El martes al cierre del mercado se conoció una noticia relevante para la economía argentina: la calificadora Fitch Ratings decidió subir la nota de la deuda soberana del país desde CCC+ a B-, con perspectiva estable.
A simple vista puede parecer un dato técnico, pero detrás de esa decisión hay una señal importante sobre cómo el mundo financiero empieza a percibir a la Argentina.
Para entender su impacto, primero hay que responder una pregunta básica: ¿qué es una calificadora de riesgo? Se trata de empresas que analizan la capacidad de un país —o de una empresa— para cumplir con sus obligaciones de deuda. En función de ese análisis, asignan una nota que funciona como referencia para los inversores a nivel global.

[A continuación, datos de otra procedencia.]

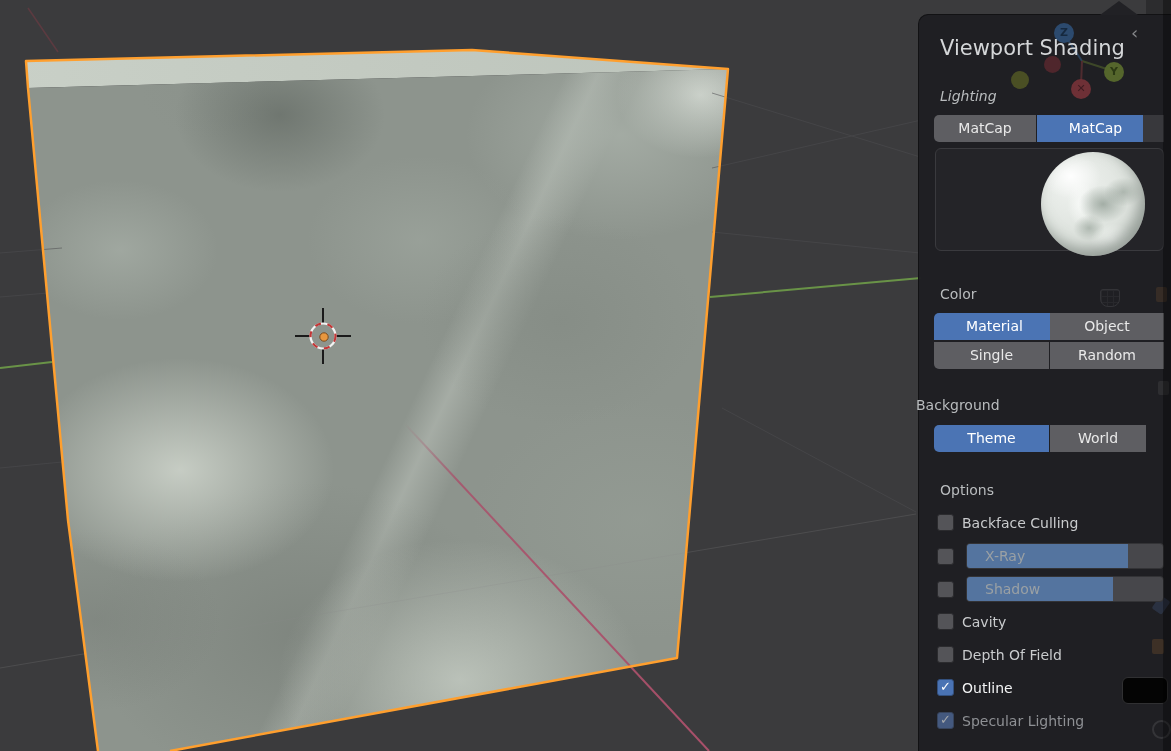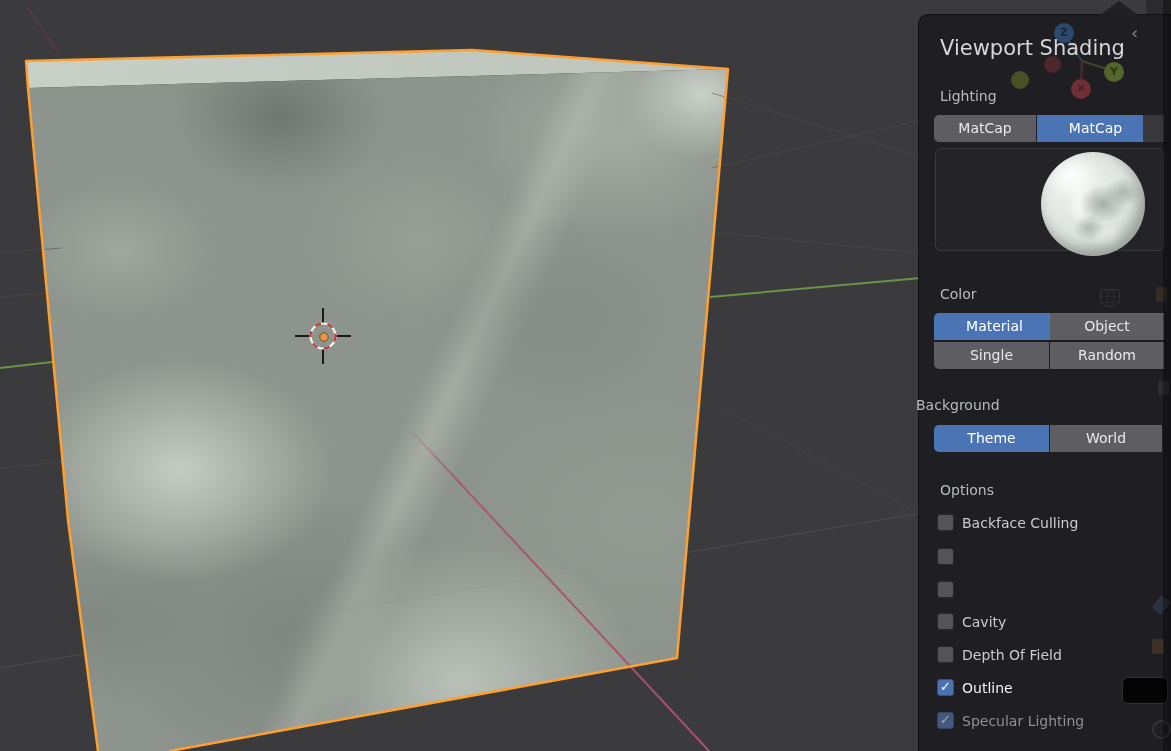"Lighting" div.abs { font-style: none -> italic }
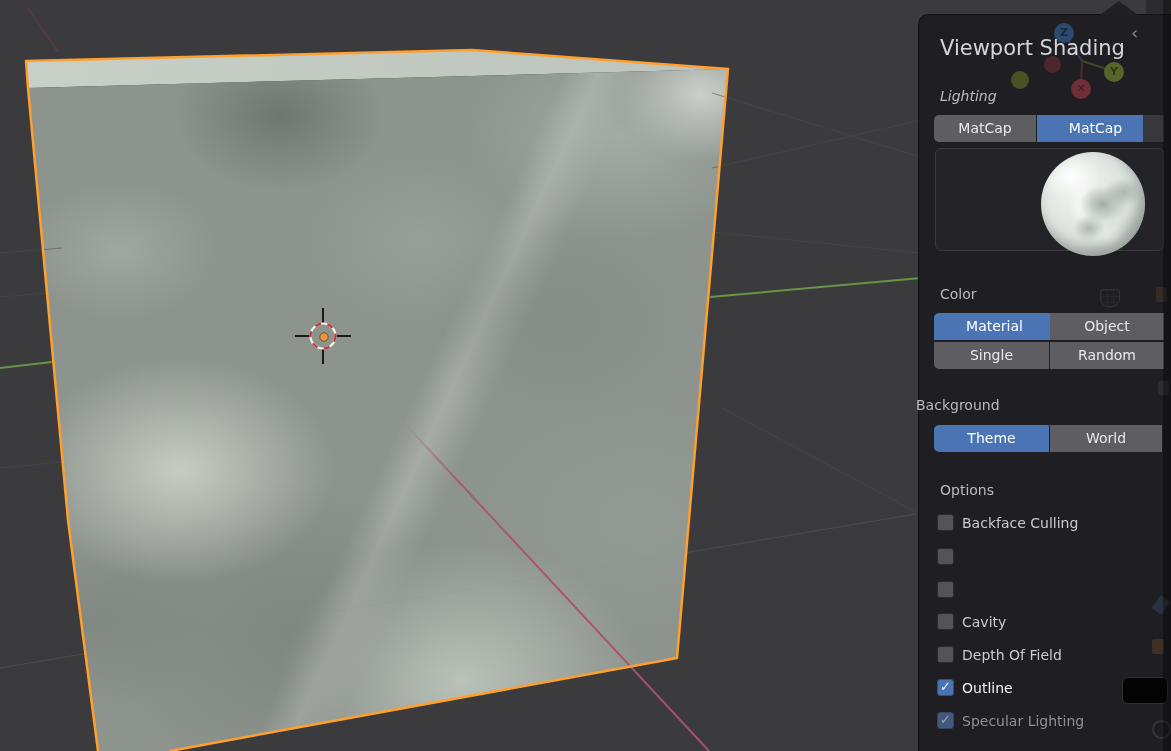"World" div.seg { width: 112px -> 96px }
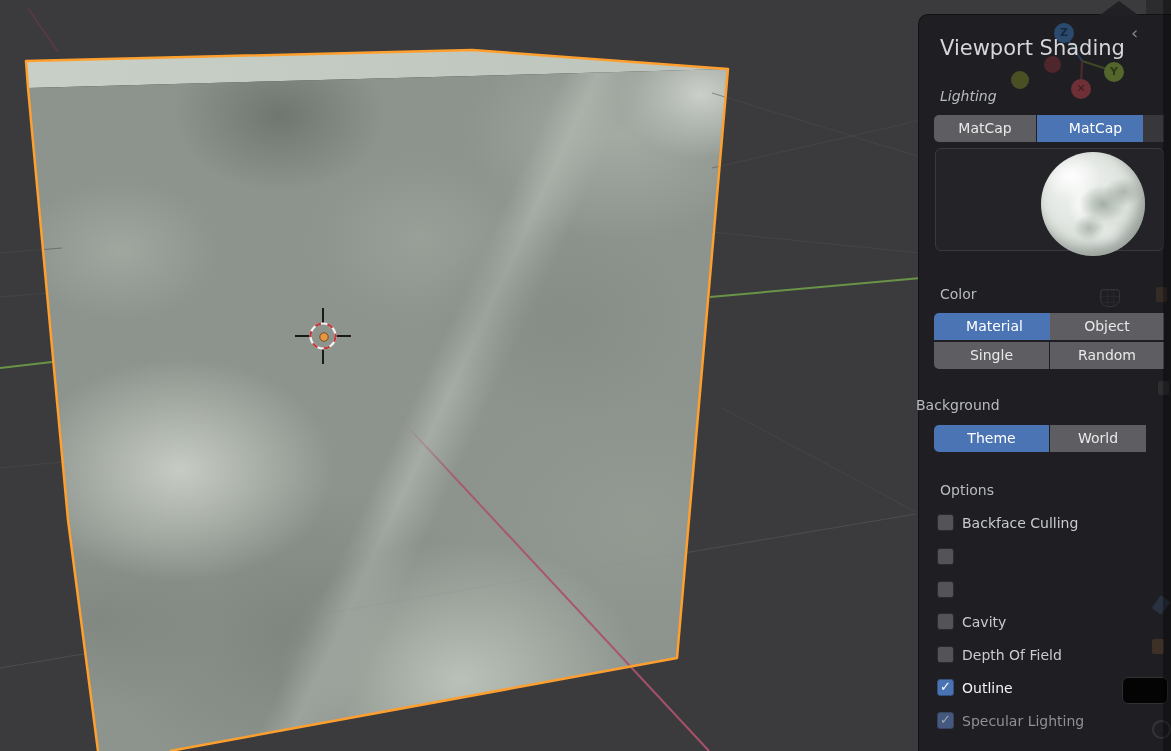"X-Ray" div.slider { html: none -> <div> <div></div> <div>X-Ray</div> </div> }
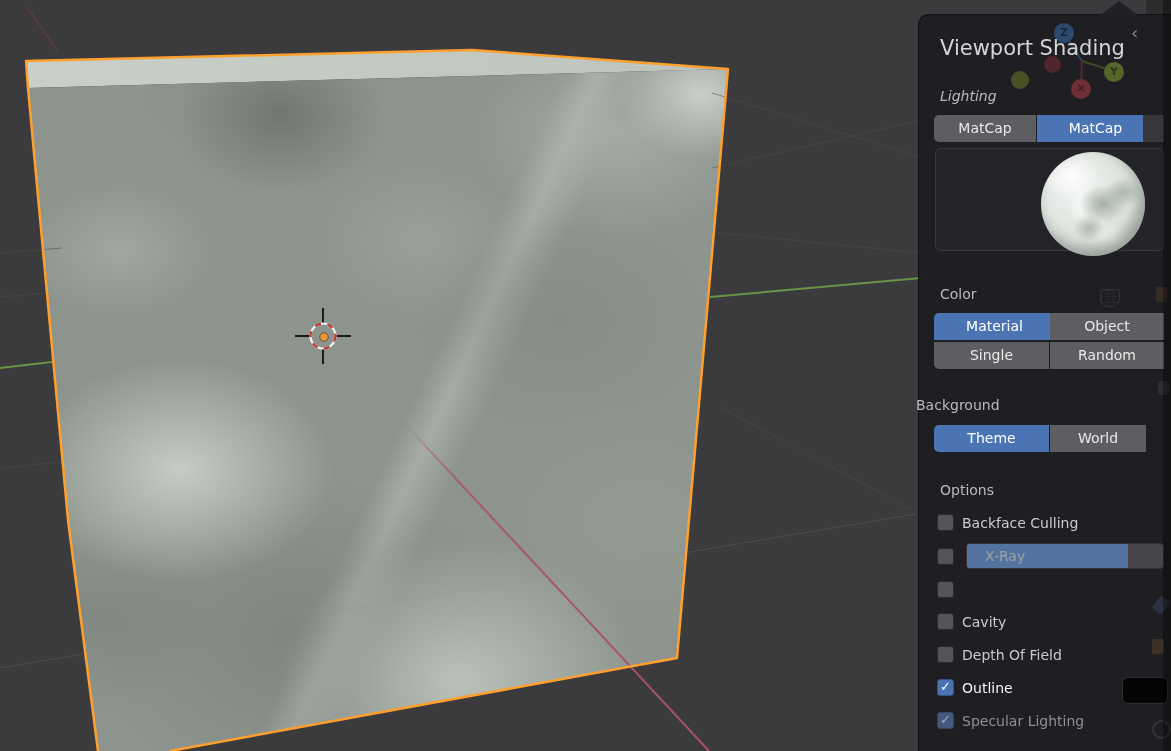"Shadow" div.slider { html: none -> <div> <div></div> <div>Shadow</div> </div> }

Cuanto mejor es la calificación, menor es el riesgo percibido y, en general, más bajo es el costo de financiamiento – dividiéndose en Grado de Inversión (AAA a BBB-) y Grado Especulativo (BB+ a D).
En ese sentido, la mejora anunciada por Fitch implica que, según su evaluación, Argentina muestra avances en variables clave como el orden fiscal, la balanza externa y la capacidad del Gobierno para sostener su programa económico. Entre los factores destacados aparecen la consolidación del ancla fiscal, una mayor fortaleza política tras las elecciones legislativas de 2025 y el avance de reformas estructurales en áreas como el mercado laboral, la minería y la desregulación.
Otro punto relevante es la mejora en la posición externa. El crecimiento de las exportaciones energéticas y mineras, junto con mayores perspectivas de ingreso de divisas provenientes del agro, permiten proyectar una acumulación de reservas más sólida. De hecho, Fitch estima que las reservas brutas podrían alcanzar los 52.700 millones de dolares hacia fin de año.
Ahora bien, la mejora en la calificación no implica que Argentina haya dejado atrás sus problemas. El país sigue dentro del rango especulativo —es decir, niveles de alto riesgo— y la propia agencia advierte sobre factores que continúan generando incertidumbre, como la fragilidad de las reservas, la inflación todavía elevada y el historial de volatilidad macroeconómica.
Aun así, el movimiento no es menor. La suba a B- deja a Argentina a un escalón de la calificación B que había alcanzado en 2016, durante el gobierno de Mauricio Macri, antes de la crisis cambiaria de 2018 y el posterior default de 2020. La comparación sirve como referencia, pero también como advertencia: mejorar la nota es un paso importante, sostenerla en el tiempo es el verdadero desafío.
En el plano regional, Argentina todavía se encuentra rezagada. Países como Brasil (BB) y México (BBB-) que mantienen calificaciones varios escalones por encima, dentro de niveles más cercanos al grado de inversión, lo que les permite acceder a financiamiento internacional en mejores condiciones. Esta brecha refleja no solo diferencias en las variables macroeconómicas actuales, sino también en la credibilidad y consistencia de las políticas a lo largo del tiempo.
En términos de mercado, este tipo de noticias suele tener impacto directo sobre los activos financieros. Una mejora en la calificación tiende a favorecer a los bonos soberanos y acciones argentinas ya que reduce la percepción de riesgo y mejora el apetito de los inversores. En esa misma línea, puede contribuir a una baja del riesgo país y, de forma indirecta, a una mayor estabilidad en el tipo de cambio.
El miércoles en la apertura la reacción inicial de los bonos soberanos fue más bien moderada. Si bien se esperaba una apertura con subas más marcadas tras la mejora en la calificación, lo que se observó el miércoles fue un comportamiento dispar entre los distintos tramos de la curva soberana.
Los bonos argentinos —tanto los ley local (AL) como los ley extranjera (GD) y los más cortos como los AO— no reaccionaron de forma homogénea. El tramo largo de la curva mostró mayores subas de hasta 2.5%, con variaciones más visibles en precios, mientras que los bonos de corto plazo se mantuvieron más estables con subas de entre 0.2%-0.6%. Esta dinámica no es casual. Los bonos largos son más sensibles, en cambio, los bonos más cortos tienen flujos más cercanos y, por lo tanto, presentan una mayor rigidez en sus precios.
Por su parte las acciones argentinas presentaron fuertes subas el día miércoles, con el sector bancario liderando con rendimientos intradiarios de hasta 8% seguidos por el sector energético. El jueves se acabó la euforia y fue una jornada más tranquila para la renta variable.